The present study demonstrates a high prevalence of ANA positivity in patients with SSc (97.6%), which is in accordance with several other studies. The prevalence of anti-Scl-70 antibody was also higher in our study cohort (66.7%) than in other Asian cohorts (32.3% in the Malaysian cohort and 23.5% in the Japanese cohort)[18-19] but lower than that in the Iranian cohort (71%).[16]

In our study, anti-Scl-70 antibody was more prevalent in patients with dcSSc than in those with lcSSc (86.4% versus 45%, p = 0.005) and was associated with the development of ILD. Several previous studies have also confirmed this association. Anti-Scl-70 antibody was found to be associated with ILD in the Iranian, Malaysian, and Japanese cohorts of systemic sclerosis.[16,18,19] Furthermore, data from a European study reported a similar association.[20]

Conclusion

This study has described the clinical and serological characteristics of patients with systemic sclerosis living in Qatar. Earlier age of disease onset and diagnosis was observed in this cohort compared with other international studies. The diffuse type of SSc was more commonly observed, which was also reflected on the autoantibody profile and the high frequency of ILD. Our study has some limitations.

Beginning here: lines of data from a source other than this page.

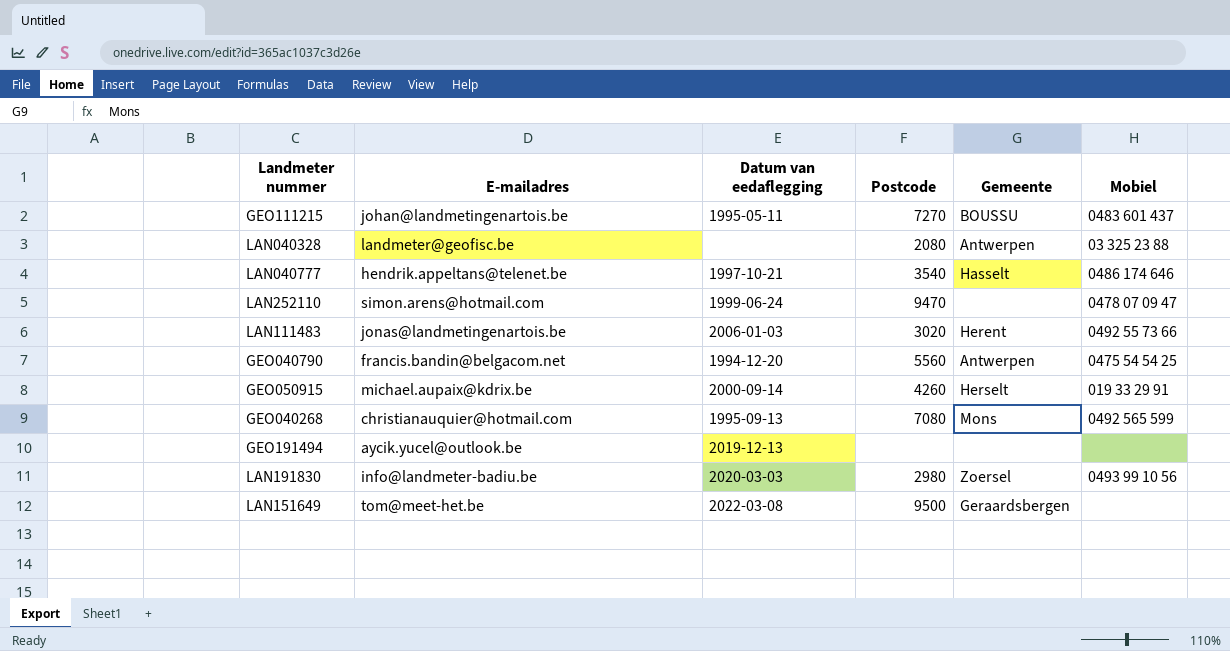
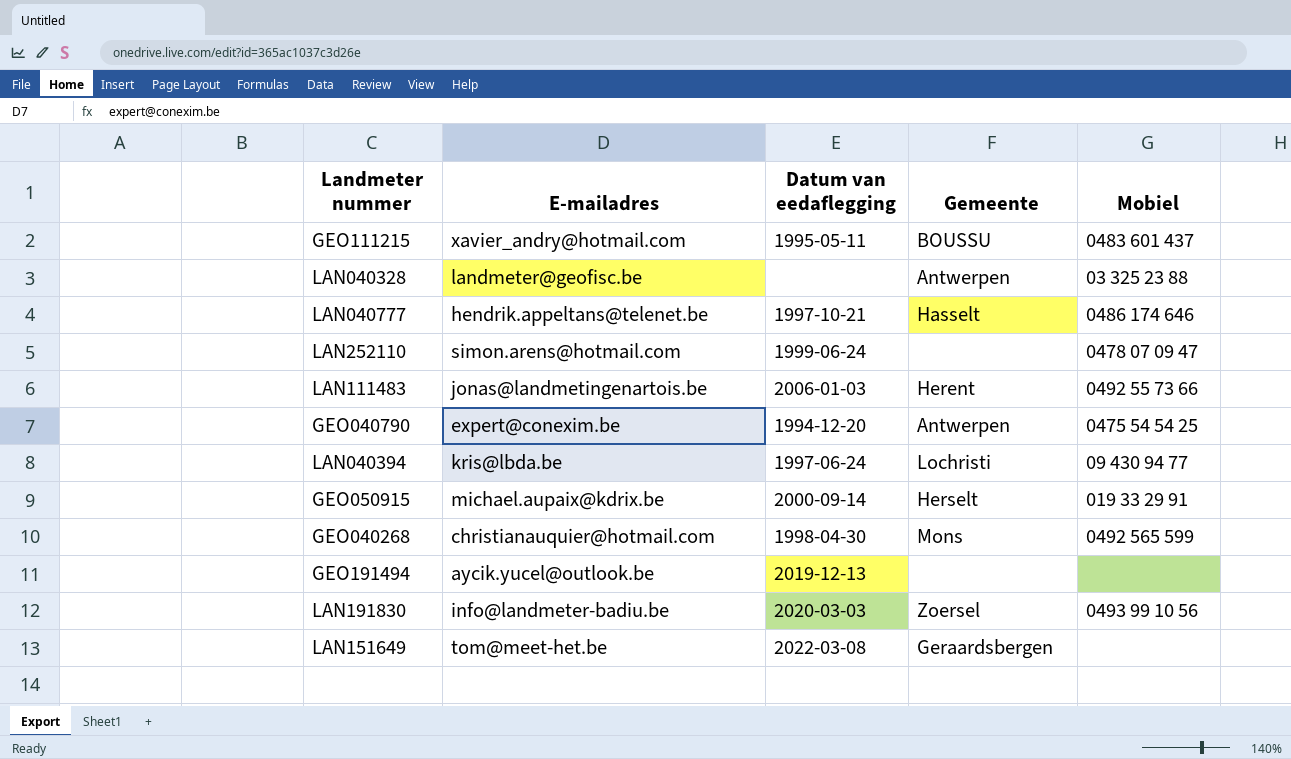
column Postcode | position: 4 -> none
GEO111215 | E-mailadres: johan@landmetingenartois.be -> xavier_andry@hotmail.com
GEO040790 | E-mailadres: francis.bandin@belgacom.net -> expert@conexim.be
row LAN040394: none -> kris@lbda.be | 1997-06-24 | Lochristi | 09 430 94 77
GEO040268 | Datum van eedaflegging: 1995-09-13 -> 1998-04-30

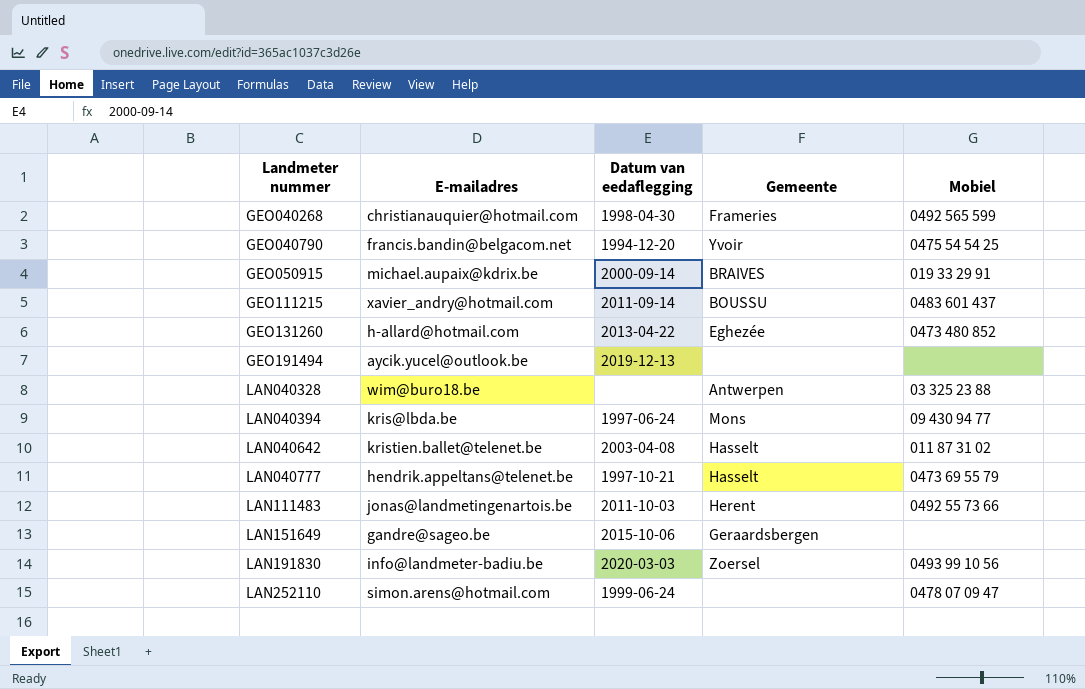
row order: none -> Landmeter nummer ascending
GEO040268 | Gemeente: Mons -> Frameries
GEO040790 | E-mailadres: expert@conexim.be -> francis.bandin@belgacom.net
GEO040790 | Gemeente: Antwerpen -> Yvoir
GEO050915 | Gemeente: Herselt -> BRAIVES
GEO111215 | Datum van eedaflegging: 1995-05-11 -> 2011-09-14
row GEO131260: none -> h-allard@hotmail.com | 2013-04-22 | Eghezée | 0473 480 852
LAN040328 | E-mailadres: landmeter@geofisc.be -> wim@buro18.be
LAN040394 | Gemeente: Lochristi -> Mons
row LAN040642: none -> kristien.ballet@telenet.be | 2003-04-08 | Hasselt | 011 87 31 02
LAN040777 | Mobiel: 0486 174 646 -> 0473 69 55 79
LAN111483 | Datum van eedaflegging: 2006-01-03 -> 2011-10-03
LAN151649 | E-mailadres: tom@meet-het.be -> gandre@sageo.be
LAN151649 | Datum van eedaflegging: 2022-03-08 -> 2015-10-06

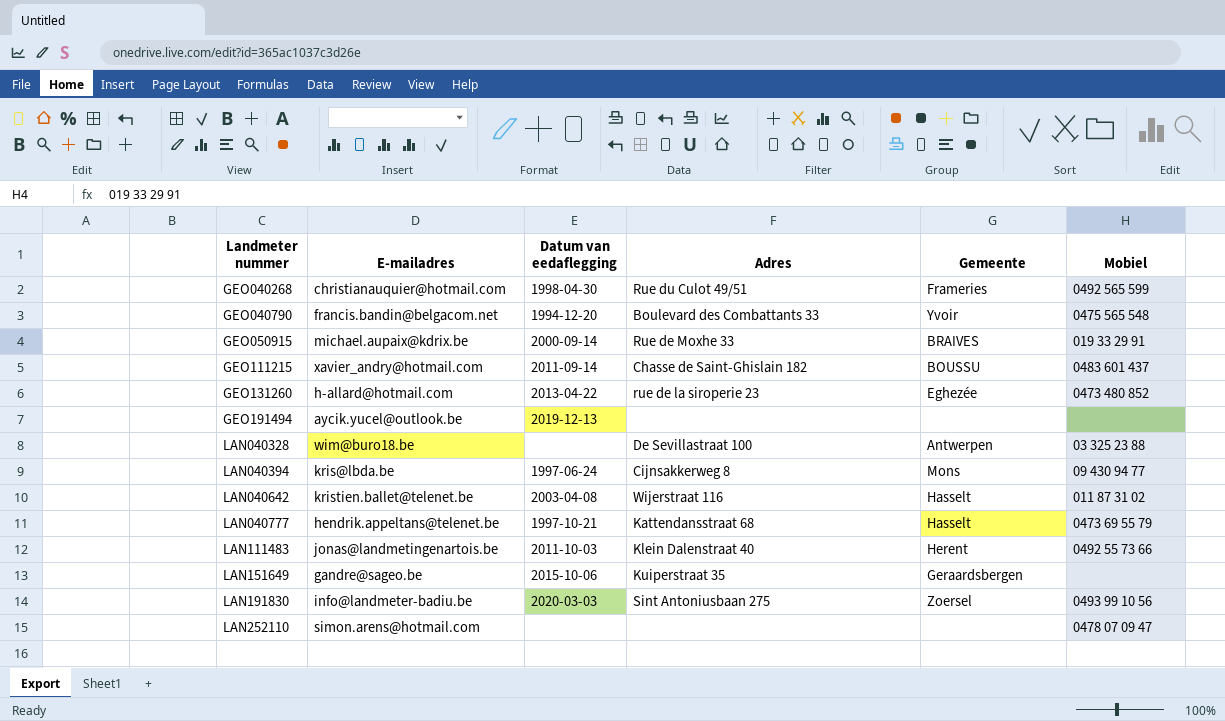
column Adres | position: none -> 4
GEO040790 | Mobiel: 0475 54 54 25 -> 0475 565 548
LAN252110 | Datum van eedaflegging: 1999-06-24 -> none

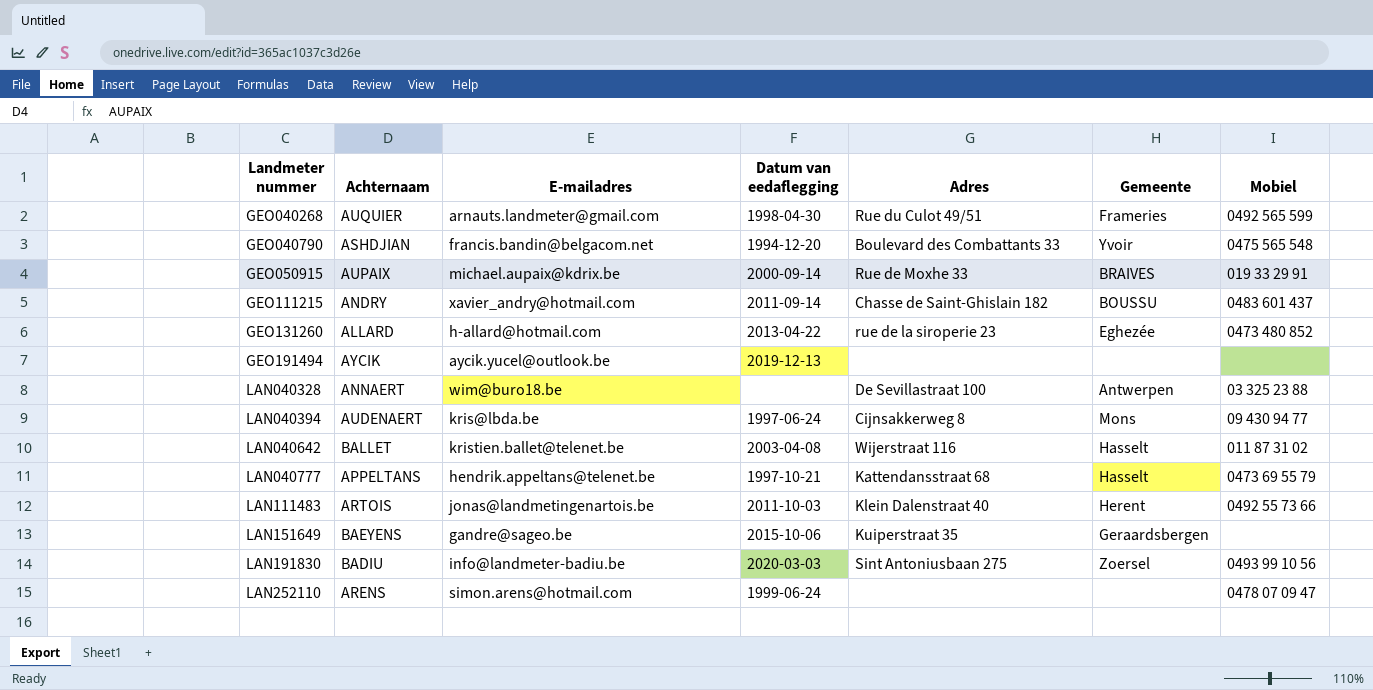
column Achternaam | position: none -> 2
GEO040268 | E-mailadres: christianauquier@hotmail.com -> arnauts.landmeter@gmail.com
LAN252110 | Datum van eedaflegging: none -> 1999-06-24

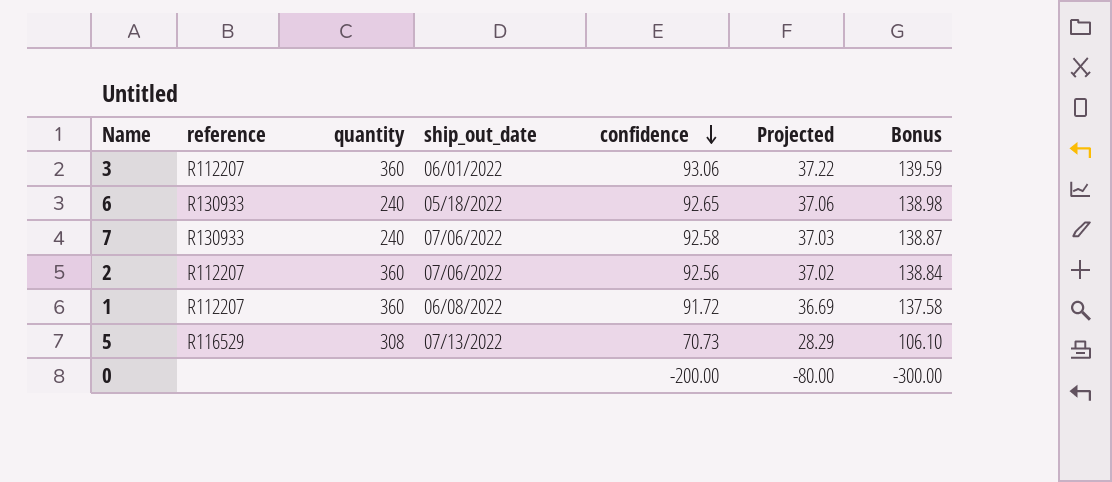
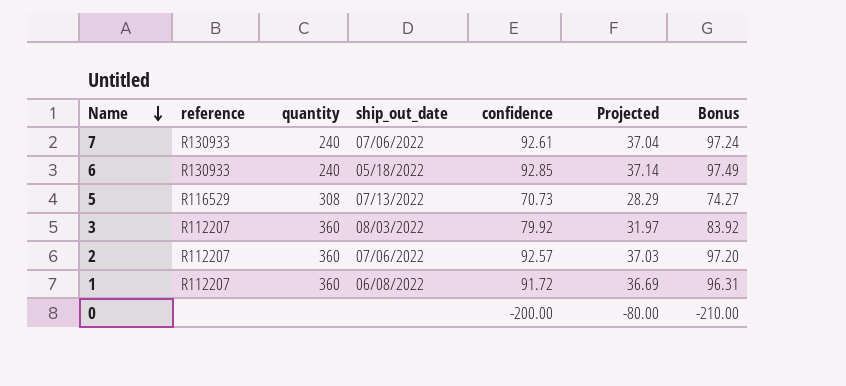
row order: confidence descending -> Name descending
column Bonus | formula: [confidence] * 1.5 -> [confidence] * 1.05
7 | confidence: 92.58 -> 92.61
7 | Projected: 37.03 -> 37.04
6 | confidence: 92.65 -> 92.85
6 | Projected: 37.06 -> 37.14
3 | ship_out_date: 06/01/2022 -> 08/03/2022
3 | confidence: 93.06 -> 79.92
3 | Projected: 37.22 -> 31.97
2 | confidence: 92.56 -> 92.57
2 | Projected: 37.02 -> 37.03

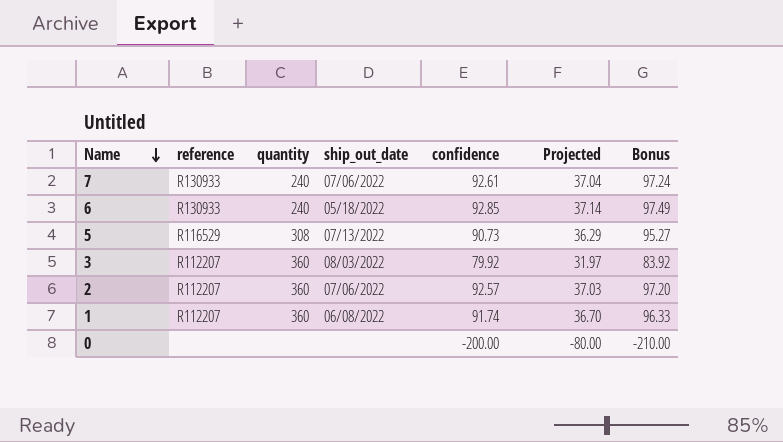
5 | confidence: 70.73 -> 90.73
5 | Projected: 28.29 -> 36.29
5 | Bonus: 74.27 -> 95.27
1 | confidence: 91.72 -> 91.74
1 | Projected: 36.69 -> 36.70
1 | Bonus: 96.31 -> 96.33

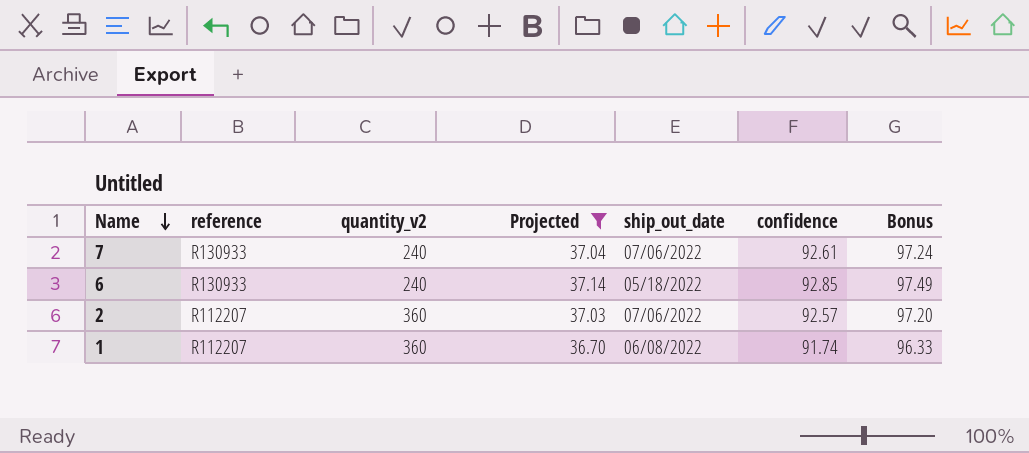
filter: none -> Projected >= 36.70
column name: quantity -> quantity_v2
column Projected | position: 6 -> 4

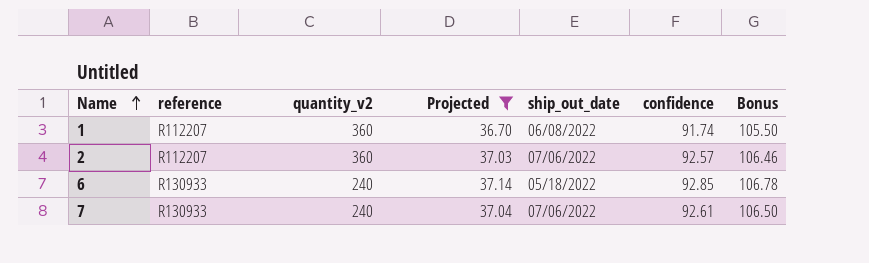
row order: Name descending -> Name ascending
column Bonus | formula: [confidence] * 1.05 -> [confidence] * 1.15

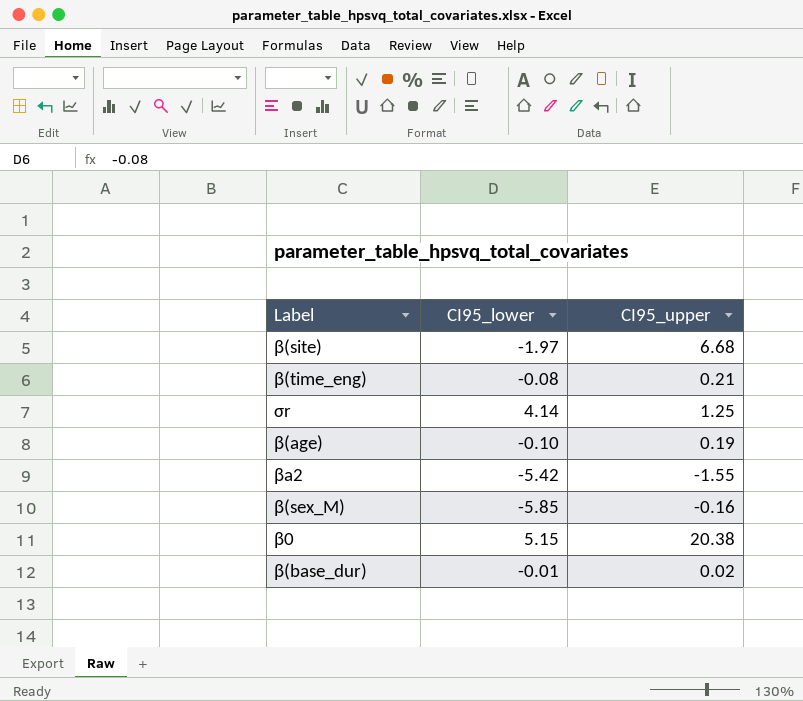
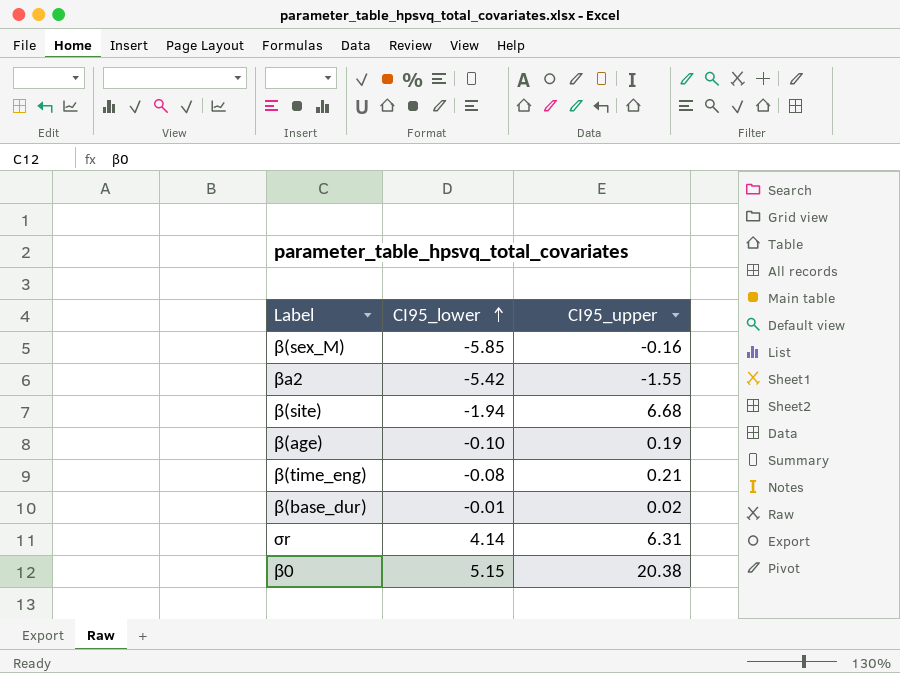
row order: none -> CI95_lower ascending
β(site) | CI95_lower: -1.97 -> -1.94
σr | CI95_upper: 1.25 -> 6.31

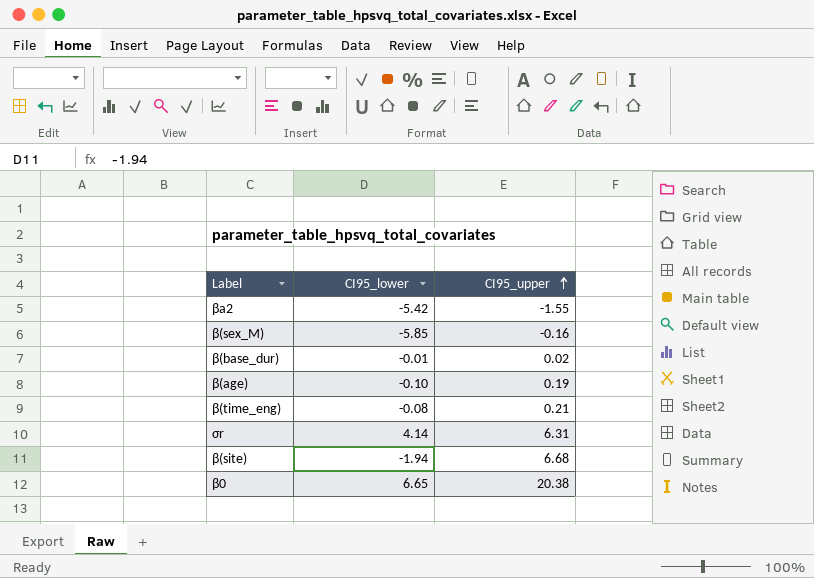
row order: CI95_lower ascending -> CI95_upper ascending
β0 | CI95_lower: 5.15 -> 6.65

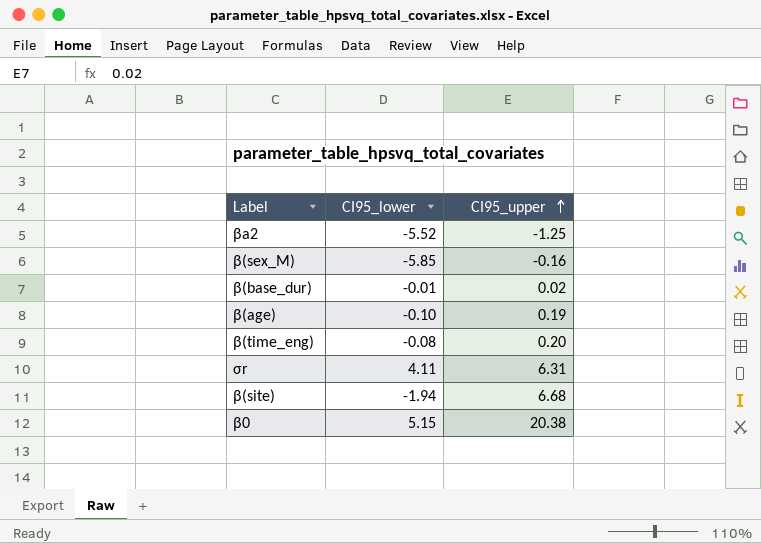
βa2 | CI95_lower: -5.42 -> -5.52
βa2 | CI95_upper: -1.55 -> -1.25
β(time_eng) | CI95_upper: 0.21 -> 0.20
σr | CI95_lower: 4.14 -> 4.11
β0 | CI95_lower: 6.65 -> 5.15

It is a retrospective investigation with a small sample size and the data were collected from patients’ medical records. Therefore, further prospective studies are needed to examine different systems involvement and their association with different antibodies in patients with scleroderma living in Qatar.

Disclosures

There is no conflict of interest for all authors.

Ethical approval

The study conforms to the 1995 Declaration of Helsinki and was approved by the ethical committee of Hamad General Hospital.